Craving something creamy, rich, peanut buttery and totally sweet-tooth satisfying? Then boy are you in the right place!! My son has been asking for peanut butter cheesecake ever since I made this recipe (he loved the layer of peanut butter cheesecake in there). I decided to appease the boy and give a no-bake cheesecake recipe a try.
I found the recipe linked below and adapted slightly to use a combination of Reese's and other PB candies I had on hand instead instead of mini Reese's bites.
The drizzly chocolate sauce on top is very pretty and a nice sweet touch to offset the richness of the cream cheese and savory flavor of the peanut butter.
Because I used M&M candies, the cheesecake was studded with little pockets of color from the different colored candy coatings!
This is a very rich and delicious peanut butter cheesecake - the Oreo crust is so yummy! I didn't have the full amount of Oreos but we made do with what I did have; it was a nice complement to the peanut butter filling. As you can see from my pictures, I used a pie plate and skipped the springfom pan. This was easier for me to store leftovers in the refrigerator (with just some cling wrap over the top).
No Bake Reese’s Peanut Butter Cheesecake from Life, Love, and Sugar
Yield: 9 inch cheesecake
2 1/2 cups Oreo crumbs
5 tbsp butter, melted
24 oz cream cheese, room temperature
1/2 cup sugar
1 tsp vanilla
1 1/4 cups peanut butter
1/2 cup mixed peanut butter candies (PB M&Ms, Peanut Butter M&Ms, Reese's Pieces, PB Chips, etc.)
8-oz Cool Whip (or 1 cup whipping cream beat with 1/2 cup powdered sugar until whipped cream is formed)
- Combine Oreo crumbs with melted butter.
- Press crumbs into the bottom and halfway up the sides of a 9 inch springform pan. Set in refrigerator to firm.
- Mix cream cheese, sugar, vanilla and peanut butter together in a large bowl until smooth and well combined.

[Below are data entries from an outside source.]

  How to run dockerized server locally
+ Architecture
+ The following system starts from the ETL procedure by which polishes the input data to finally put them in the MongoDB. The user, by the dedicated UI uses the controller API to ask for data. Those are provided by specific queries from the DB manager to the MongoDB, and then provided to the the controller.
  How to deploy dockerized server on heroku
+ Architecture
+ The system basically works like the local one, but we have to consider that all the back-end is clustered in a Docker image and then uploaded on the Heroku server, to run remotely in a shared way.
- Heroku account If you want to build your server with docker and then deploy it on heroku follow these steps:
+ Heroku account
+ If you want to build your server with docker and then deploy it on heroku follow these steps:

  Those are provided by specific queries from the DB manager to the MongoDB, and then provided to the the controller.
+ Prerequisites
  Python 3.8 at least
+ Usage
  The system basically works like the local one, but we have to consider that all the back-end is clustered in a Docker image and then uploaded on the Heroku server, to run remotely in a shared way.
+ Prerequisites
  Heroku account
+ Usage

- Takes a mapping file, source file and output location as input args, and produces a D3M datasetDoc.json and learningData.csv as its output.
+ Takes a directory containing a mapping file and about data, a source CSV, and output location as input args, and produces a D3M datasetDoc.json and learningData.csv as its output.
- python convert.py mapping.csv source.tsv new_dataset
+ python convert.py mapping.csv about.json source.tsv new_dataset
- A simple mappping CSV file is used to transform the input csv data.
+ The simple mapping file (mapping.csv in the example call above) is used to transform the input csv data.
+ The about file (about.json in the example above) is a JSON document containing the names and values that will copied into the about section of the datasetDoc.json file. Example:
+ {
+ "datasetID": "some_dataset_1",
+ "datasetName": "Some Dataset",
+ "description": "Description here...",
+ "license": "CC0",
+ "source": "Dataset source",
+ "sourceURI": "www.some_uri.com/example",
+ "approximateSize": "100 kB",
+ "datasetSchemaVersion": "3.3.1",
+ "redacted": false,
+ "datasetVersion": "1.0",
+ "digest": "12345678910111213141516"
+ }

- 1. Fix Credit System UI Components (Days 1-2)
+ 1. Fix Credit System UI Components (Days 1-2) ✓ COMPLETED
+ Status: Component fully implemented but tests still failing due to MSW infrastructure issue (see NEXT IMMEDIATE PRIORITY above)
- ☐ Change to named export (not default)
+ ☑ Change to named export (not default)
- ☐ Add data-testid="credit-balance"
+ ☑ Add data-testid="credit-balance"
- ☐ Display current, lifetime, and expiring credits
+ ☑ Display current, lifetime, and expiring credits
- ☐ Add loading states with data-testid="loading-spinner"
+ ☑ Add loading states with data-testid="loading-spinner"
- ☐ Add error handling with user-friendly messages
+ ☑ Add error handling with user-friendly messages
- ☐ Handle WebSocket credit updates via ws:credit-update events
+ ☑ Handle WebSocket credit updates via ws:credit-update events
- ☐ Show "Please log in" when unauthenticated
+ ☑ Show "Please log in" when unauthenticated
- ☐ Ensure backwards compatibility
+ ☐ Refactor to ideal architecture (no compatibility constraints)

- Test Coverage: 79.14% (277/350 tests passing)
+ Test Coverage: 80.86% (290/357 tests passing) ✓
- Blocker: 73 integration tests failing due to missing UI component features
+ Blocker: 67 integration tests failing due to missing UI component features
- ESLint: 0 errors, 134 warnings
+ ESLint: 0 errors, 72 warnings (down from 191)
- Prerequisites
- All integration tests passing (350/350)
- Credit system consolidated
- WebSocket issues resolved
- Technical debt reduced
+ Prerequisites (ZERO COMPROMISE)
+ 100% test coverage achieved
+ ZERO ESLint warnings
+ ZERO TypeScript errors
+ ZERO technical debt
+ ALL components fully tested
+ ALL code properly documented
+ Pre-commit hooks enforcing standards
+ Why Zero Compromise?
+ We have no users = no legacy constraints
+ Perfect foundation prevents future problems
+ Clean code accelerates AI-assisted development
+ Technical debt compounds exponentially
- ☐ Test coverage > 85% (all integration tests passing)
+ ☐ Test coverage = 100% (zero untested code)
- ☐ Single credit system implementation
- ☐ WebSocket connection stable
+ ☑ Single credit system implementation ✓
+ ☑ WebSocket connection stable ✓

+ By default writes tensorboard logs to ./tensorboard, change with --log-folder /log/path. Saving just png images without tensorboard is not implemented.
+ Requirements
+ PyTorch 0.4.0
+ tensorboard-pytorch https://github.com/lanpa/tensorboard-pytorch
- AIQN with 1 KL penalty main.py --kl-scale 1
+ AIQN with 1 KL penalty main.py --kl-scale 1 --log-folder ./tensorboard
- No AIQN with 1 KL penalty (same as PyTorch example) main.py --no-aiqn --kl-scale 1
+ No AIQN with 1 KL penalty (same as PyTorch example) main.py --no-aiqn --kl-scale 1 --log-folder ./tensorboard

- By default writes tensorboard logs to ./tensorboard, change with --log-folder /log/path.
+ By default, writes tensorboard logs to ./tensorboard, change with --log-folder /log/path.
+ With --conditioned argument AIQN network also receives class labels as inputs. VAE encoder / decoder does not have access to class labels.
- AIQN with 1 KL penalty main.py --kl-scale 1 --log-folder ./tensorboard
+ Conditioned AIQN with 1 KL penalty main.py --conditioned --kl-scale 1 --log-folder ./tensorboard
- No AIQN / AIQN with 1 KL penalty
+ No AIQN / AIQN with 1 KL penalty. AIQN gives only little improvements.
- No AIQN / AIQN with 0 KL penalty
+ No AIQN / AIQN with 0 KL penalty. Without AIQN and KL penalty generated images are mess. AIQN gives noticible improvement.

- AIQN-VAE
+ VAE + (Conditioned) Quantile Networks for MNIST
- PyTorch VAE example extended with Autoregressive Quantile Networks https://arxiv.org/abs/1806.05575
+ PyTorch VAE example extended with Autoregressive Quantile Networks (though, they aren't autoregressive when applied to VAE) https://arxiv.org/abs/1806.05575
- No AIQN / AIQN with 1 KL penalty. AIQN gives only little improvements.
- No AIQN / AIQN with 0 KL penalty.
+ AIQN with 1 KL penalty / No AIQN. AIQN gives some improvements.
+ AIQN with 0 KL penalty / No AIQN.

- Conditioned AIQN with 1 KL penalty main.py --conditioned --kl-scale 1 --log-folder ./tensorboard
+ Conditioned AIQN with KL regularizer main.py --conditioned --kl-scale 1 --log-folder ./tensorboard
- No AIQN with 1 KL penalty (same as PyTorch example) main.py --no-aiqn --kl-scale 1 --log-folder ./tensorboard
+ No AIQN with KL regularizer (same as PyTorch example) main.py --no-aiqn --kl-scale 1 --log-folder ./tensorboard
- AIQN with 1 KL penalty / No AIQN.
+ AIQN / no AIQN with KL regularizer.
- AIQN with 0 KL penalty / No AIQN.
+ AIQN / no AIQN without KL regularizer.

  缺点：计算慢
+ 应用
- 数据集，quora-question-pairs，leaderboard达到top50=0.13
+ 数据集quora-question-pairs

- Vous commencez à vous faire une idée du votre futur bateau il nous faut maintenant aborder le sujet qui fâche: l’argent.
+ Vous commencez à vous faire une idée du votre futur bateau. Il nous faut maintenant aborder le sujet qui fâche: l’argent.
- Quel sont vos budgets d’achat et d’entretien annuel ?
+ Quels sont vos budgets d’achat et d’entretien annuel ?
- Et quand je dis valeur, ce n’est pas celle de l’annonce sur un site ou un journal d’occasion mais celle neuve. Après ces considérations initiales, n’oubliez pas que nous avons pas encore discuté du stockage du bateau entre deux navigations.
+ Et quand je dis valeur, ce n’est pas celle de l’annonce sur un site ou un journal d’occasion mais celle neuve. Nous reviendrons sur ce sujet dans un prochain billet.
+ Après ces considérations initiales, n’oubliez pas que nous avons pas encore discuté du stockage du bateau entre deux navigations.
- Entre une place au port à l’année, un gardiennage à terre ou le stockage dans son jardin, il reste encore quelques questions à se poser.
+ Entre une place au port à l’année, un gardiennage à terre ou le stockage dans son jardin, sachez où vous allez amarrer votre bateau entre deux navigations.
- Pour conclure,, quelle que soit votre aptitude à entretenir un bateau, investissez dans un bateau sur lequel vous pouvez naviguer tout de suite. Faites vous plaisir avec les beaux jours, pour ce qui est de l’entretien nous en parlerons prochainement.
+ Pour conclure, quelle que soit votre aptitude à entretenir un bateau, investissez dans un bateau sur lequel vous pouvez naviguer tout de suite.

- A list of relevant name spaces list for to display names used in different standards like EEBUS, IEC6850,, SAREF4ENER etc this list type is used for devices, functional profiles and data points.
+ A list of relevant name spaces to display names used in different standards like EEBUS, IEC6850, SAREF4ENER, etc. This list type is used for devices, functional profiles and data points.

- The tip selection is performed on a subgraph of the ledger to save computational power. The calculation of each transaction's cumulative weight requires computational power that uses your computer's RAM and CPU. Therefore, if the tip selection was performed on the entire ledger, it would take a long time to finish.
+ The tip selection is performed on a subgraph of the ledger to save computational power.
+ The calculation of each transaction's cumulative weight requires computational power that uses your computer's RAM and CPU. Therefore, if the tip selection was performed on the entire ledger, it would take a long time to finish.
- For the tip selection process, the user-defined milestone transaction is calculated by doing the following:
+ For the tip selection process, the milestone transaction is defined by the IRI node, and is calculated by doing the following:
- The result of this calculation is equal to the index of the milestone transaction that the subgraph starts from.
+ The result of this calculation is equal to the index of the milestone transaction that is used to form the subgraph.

- Gently stir in the Cool Whip (or homemade whipped cream).
- Add about half of the chopped Reese's and stir until combined.
- Pour filling into crust and smooth the top.
- Refrigerate for about 4-6 hours or until firm.
- Remove cheesecake from springform pan and top with remaining chopped Reese's and chocolate sauce. Refrigerate until ready to serve.